EXTRACTED ENTRIES –
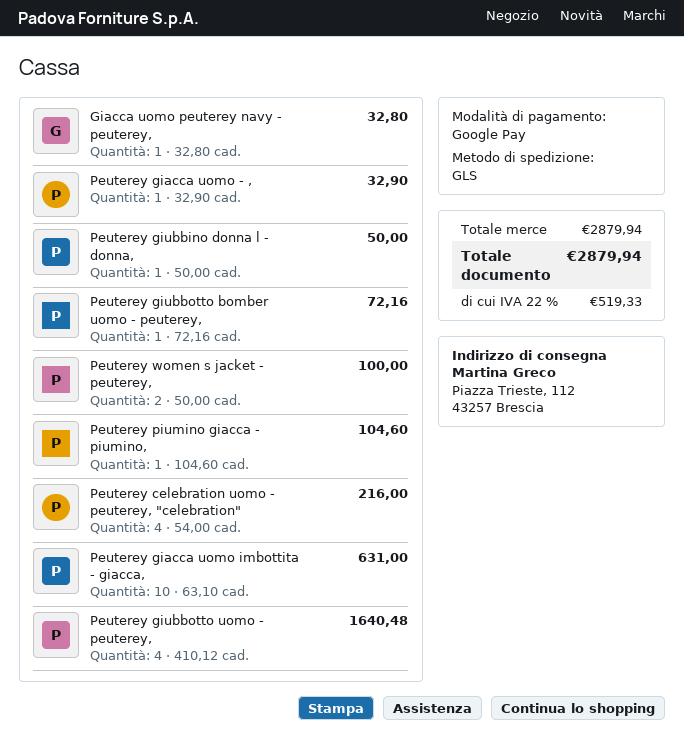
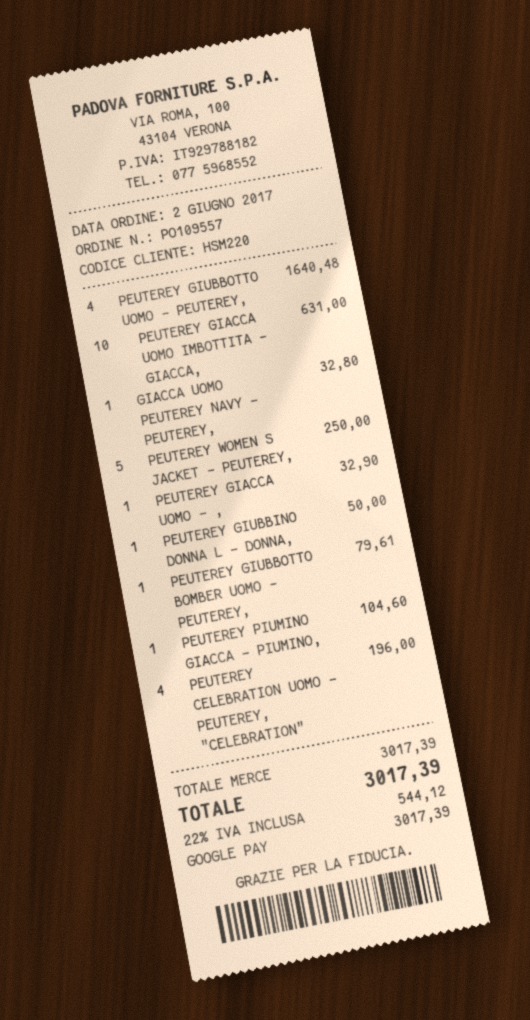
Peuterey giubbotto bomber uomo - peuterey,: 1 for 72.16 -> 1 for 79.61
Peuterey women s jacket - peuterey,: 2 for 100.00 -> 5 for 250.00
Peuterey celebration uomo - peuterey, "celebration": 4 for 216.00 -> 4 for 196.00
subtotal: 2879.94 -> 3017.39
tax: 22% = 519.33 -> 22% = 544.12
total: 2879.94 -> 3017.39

---

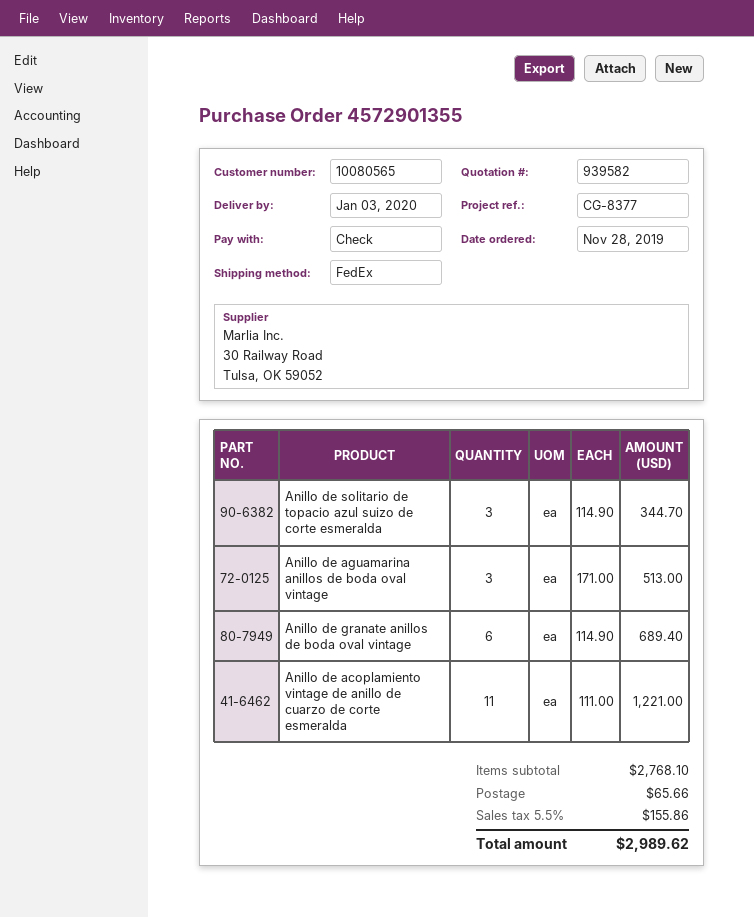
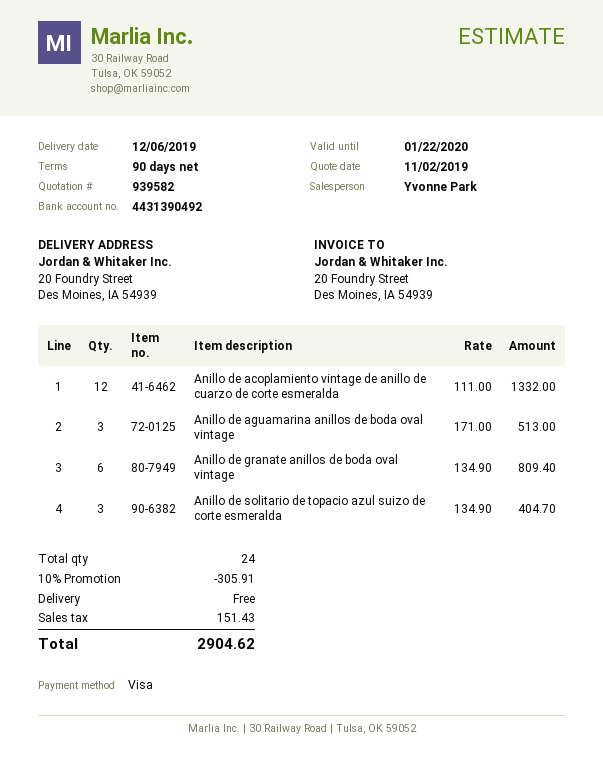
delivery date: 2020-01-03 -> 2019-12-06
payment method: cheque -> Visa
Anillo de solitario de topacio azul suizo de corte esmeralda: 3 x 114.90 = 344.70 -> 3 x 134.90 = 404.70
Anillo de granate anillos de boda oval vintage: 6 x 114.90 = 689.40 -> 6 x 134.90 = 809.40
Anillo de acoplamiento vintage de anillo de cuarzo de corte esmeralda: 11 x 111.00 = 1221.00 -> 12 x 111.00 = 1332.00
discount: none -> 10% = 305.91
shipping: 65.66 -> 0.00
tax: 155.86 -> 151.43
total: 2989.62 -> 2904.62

PROMPT – All lines with the word "Anillo" must be located in the data and copied.

EXPECTED ANSWER –
Anillo de solitario de topacio azul suizo de corte esmeralda: 3 x 114.90 = 344.70 -> 3 x 134.90 = 404.70
Anillo de granate anillos de boda oval vintage: 6 x 114.90 = 689.40 -> 6 x 134.90 = 809.40
Anillo de acoplamiento vintage de anillo de cuarzo de corte esmeralda: 11 x 111.00 = 1221.00 -> 12 x 111.00 = 1332.00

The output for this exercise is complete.